Visa salientar que a concessionária de Cuiabá não realiza a medição da quantidade de esgoto coletado, presumindo que todo o volume de água consumido por um imóvel necessariamente é devolvido à rede de esgotos, logo, cobrando a tarifa pelo serviço de coleta de esgoto sanitário o valor correspondente em 90% do cobrado pelo serviço de fornecimento de água, na maioria das vezes sem a efetiva prestação do serviço.
 
Ressalta-se que Tarifa é uma contraprestação a um serviço efetivamente prestado, destarte, não há de se falar em cobrança onde não possui o serviço de rede de esgoto, sendo ilegal sua cobrança, pois o ordenamento jurídico brasileiro veda o enriquecimento sem causa, consequentemente, não se pode cobrar por um serviço que não é prestado.  Entendemos assim, que se o serviço é realizado, mas não existe quantificação real e efetiva, por medição prévia e regular, deve ser cobrado o preço mínimo, sob pena de enriquecimento ilícito, sem causa.
 
 Por conseguinte, insta ponderar que o serviço público de esgoto não tem natureza compulsória, ou seja, obrigatória, assim os usuários possuem a escolha de aderir ou não ao acesso à rede pública de esgoto, podendo, fazer uso de fossas assépticas, não se sujeitandoao pagamento da tarifa.
 
Ainda, relevante apurar também se esta estimativa corresponde ao custo do uso do sistema de esgoto, já que a cobrança atual da tarifa não é feita com base no custo da prestação desse serviço, mas sim com base no custo do serviço de água.
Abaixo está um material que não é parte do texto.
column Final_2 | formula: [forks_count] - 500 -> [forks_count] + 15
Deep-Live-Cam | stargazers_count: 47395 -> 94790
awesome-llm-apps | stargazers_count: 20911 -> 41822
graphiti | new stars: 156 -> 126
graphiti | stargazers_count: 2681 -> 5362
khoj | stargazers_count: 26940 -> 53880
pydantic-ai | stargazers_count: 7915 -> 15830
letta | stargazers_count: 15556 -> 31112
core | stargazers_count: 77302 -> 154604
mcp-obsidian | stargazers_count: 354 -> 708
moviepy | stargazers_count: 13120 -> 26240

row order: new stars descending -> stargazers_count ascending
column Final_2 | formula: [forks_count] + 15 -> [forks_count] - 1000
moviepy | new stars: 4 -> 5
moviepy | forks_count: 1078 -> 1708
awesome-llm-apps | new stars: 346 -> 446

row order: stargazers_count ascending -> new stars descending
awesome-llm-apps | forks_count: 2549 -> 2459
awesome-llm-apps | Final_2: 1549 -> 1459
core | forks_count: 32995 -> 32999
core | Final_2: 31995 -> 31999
No mais, ter-se-ia em seguida que considerar também a quantidade estimada de metros cúbicos vazados da rede de esgoto, estimativa esta que deveria ser fixada levando-se em conta que nem tudo o que entra de água em uma casa sai pela rede de esgoto (parte se evapora na feitura de alimentos, é absorvidapelo organismo humano, entra pelos ralos dos quintais, que em geral desembocam nas galerias de águas pluviais, etc), beneficiando, desta forma, o consumidor – munícipe cuiabano.
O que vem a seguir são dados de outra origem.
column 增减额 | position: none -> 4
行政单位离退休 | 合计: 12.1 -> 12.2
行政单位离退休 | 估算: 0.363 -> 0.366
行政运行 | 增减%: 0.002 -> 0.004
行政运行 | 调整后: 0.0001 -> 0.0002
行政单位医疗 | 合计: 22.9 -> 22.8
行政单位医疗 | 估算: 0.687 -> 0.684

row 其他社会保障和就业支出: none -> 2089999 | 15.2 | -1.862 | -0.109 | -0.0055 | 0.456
Noutro norte, é tecnicamente possível se proceder à medição do uso individual do sistema de esgoto, por meio de aparelhos próprios, os quais, inclusive, estão até mesmo disponíveis no mercado nacional.

No mais, não há óbice para a aprovação de uma lei regulamentando a cobrança de esgoto em nossa Cidade, uma vez que não estaria interferindo no contrato de concessão ou modificando suas cláusulas, mas sim, regulamentando e adequando os serviços de prestação e cobrança da tarifa de esgoto ao Código de Defesa do Consumidor, fazendo uso da competência residual e supressiva do ente municipal, em defesa de nossa querida população de Cuiabá, hipossuficiente e a mais prejudicada nos abusos feitos pela absurda cobrança de 90% de tarifa de esgoto sobre o consumo de água, sem qualquer medição ou aferimento do real consumo pelo munícipe.


Isaque Levi Batista dos Santos é advogado e taquigrafo legislativo na Câmara Municipal de Cuiabá.